* [Instructions for the task] Keeping every word the same, give again only the lines from the one with "(154, 320) none -> [61,474,221,495] ダウンロードした" through the end of the data, both included, and leave every picture out.

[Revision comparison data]
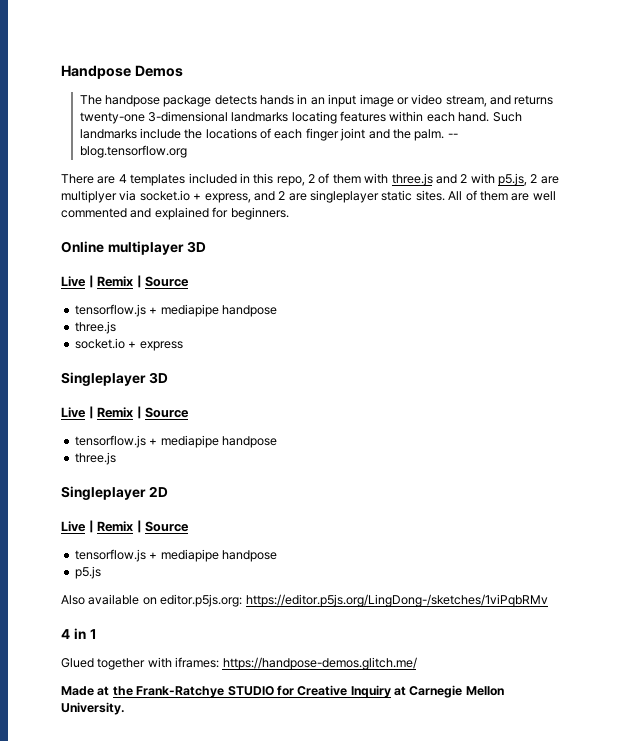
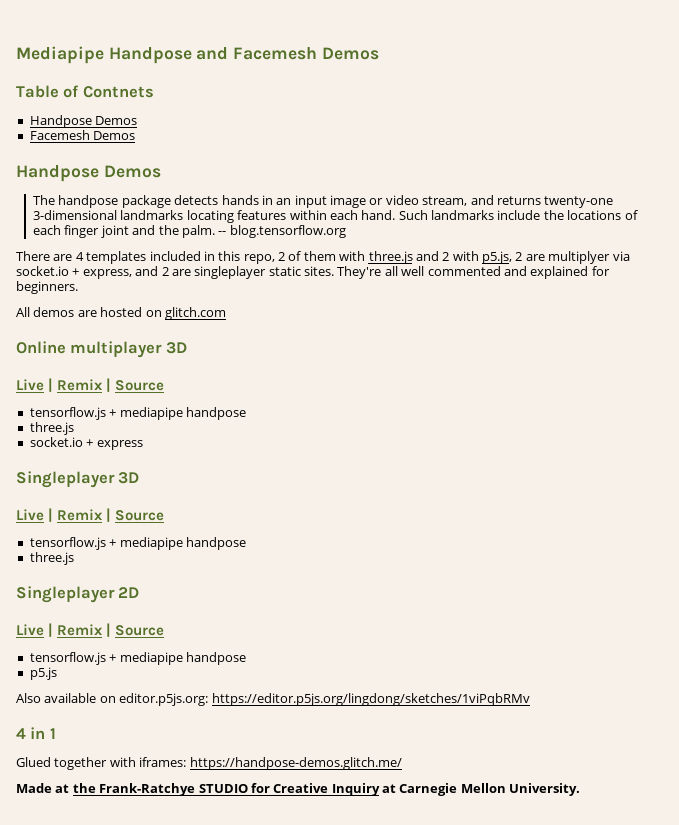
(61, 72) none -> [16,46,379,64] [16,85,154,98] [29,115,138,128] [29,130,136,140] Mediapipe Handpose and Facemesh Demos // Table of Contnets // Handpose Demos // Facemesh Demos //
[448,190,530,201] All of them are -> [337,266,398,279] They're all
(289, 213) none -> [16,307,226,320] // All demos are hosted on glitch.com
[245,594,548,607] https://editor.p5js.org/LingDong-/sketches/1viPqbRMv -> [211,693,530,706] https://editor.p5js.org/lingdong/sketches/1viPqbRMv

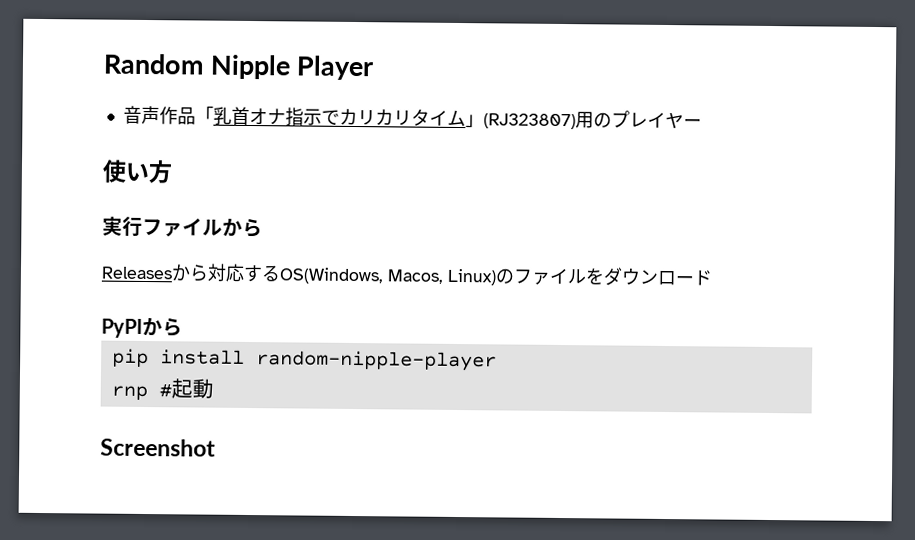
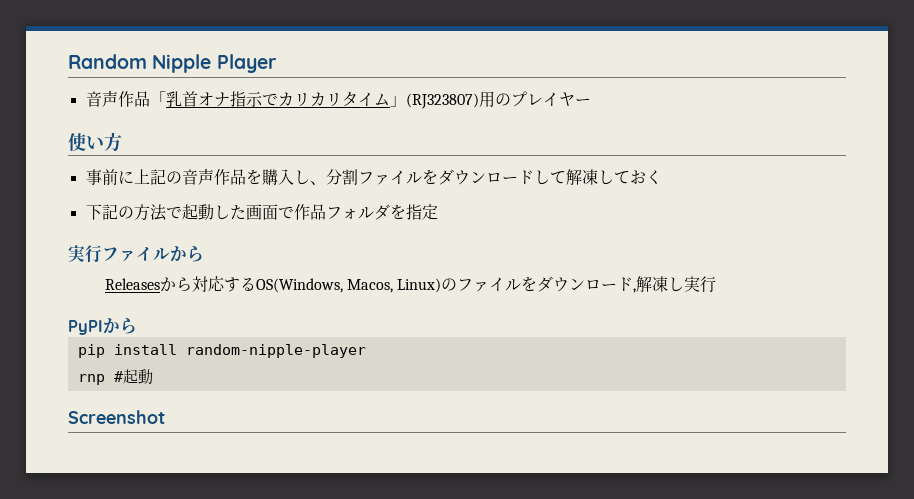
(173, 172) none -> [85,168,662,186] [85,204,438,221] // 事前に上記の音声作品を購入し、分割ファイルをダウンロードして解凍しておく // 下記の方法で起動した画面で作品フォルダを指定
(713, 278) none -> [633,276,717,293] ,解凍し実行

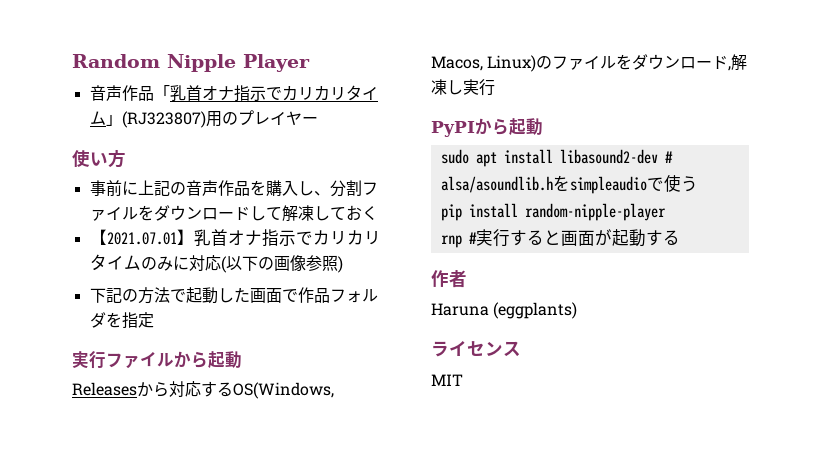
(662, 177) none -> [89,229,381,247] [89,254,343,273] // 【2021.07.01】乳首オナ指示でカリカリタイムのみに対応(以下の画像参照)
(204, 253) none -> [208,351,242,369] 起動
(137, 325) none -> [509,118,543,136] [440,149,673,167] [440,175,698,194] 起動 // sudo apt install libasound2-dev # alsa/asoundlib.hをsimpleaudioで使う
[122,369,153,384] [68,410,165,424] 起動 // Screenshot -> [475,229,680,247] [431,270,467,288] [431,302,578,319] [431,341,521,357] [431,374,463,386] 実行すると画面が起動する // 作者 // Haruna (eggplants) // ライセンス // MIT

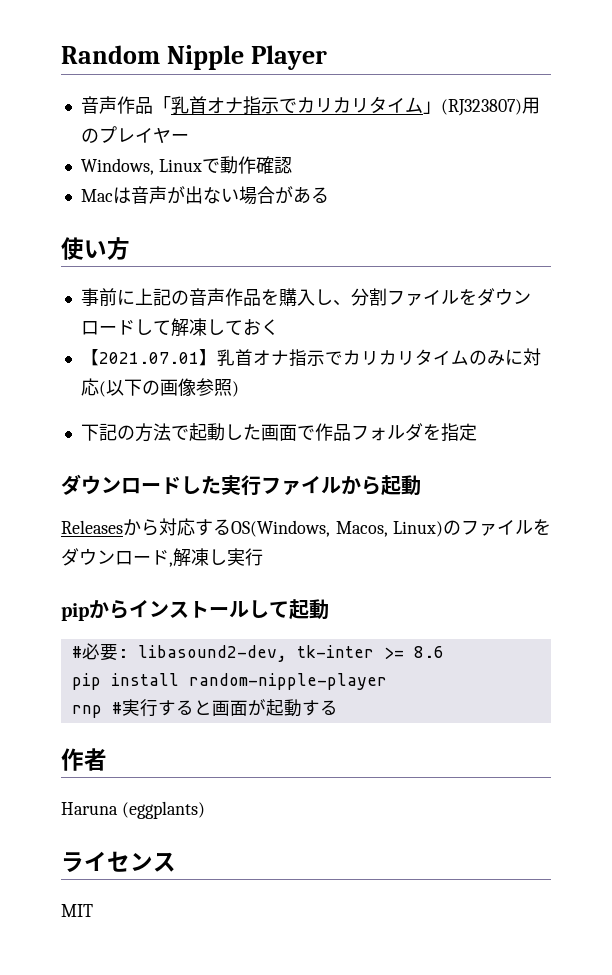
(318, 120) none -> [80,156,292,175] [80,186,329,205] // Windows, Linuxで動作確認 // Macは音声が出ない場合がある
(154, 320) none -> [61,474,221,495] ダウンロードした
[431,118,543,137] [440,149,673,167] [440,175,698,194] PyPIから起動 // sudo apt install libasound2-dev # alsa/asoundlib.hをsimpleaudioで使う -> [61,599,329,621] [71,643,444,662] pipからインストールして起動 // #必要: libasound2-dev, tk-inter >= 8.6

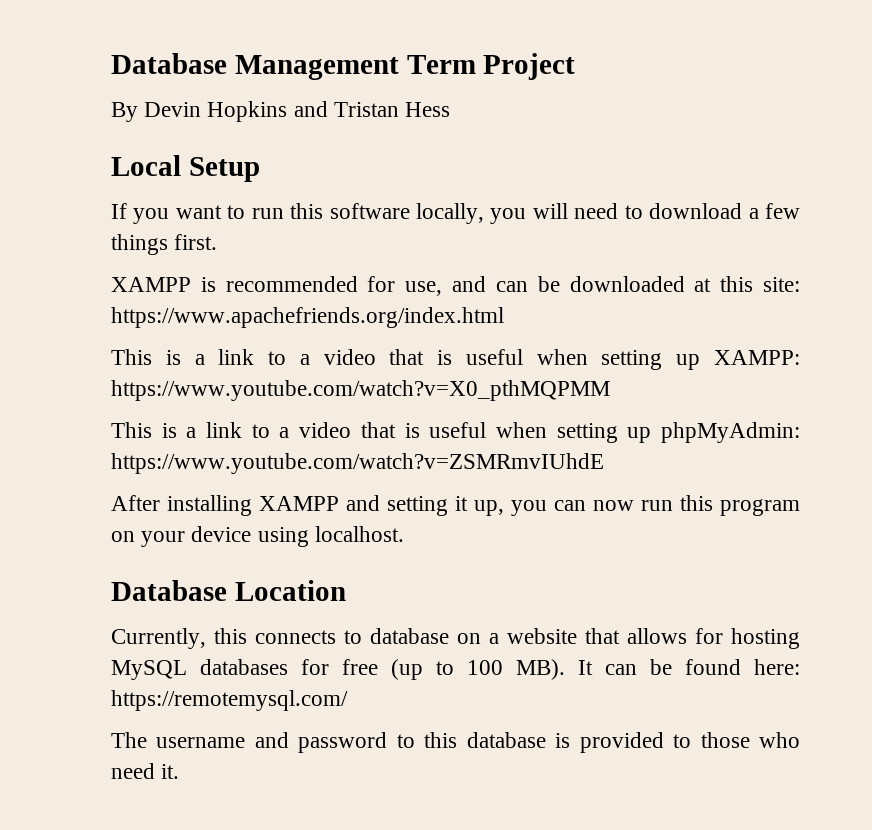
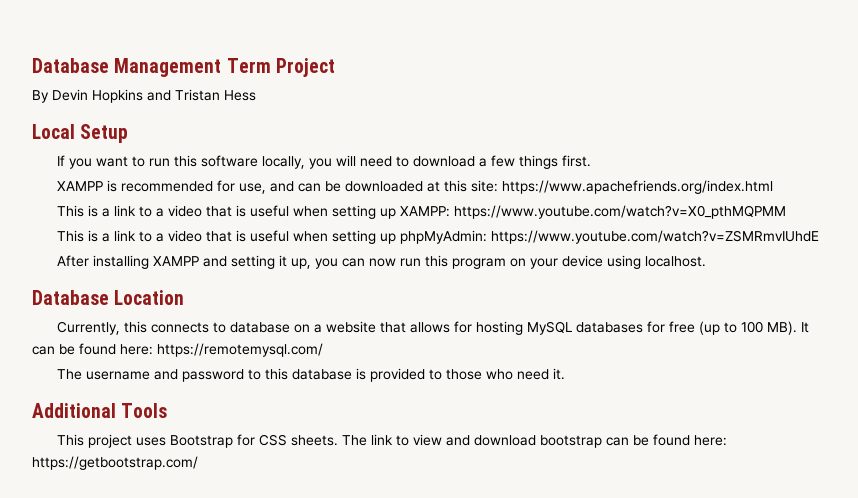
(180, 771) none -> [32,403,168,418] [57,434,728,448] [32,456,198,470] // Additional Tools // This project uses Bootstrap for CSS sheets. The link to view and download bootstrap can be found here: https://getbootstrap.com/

* [Output of the exercise]
(154, 320) none -> [61,474,221,495] ダウンロードした
[431,118,543,137] [440,149,673,167] [440,175,698,194] PyPIから起動 // sudo apt install libasound2-dev # alsa/asoundlib.hをsimpleaudioで使う -> [61,599,329,621] [71,643,444,662] pipからインストールして起動 // #必要: libasound2-dev, tk-inter >= 8.6

(180, 771) none -> [32,403,168,418] [57,434,728,448] [32,456,198,470] // Additional Tools // This project uses Bootstrap for CSS sheets. The link to view and download bootstrap can be found here: https://getbootstrap.com/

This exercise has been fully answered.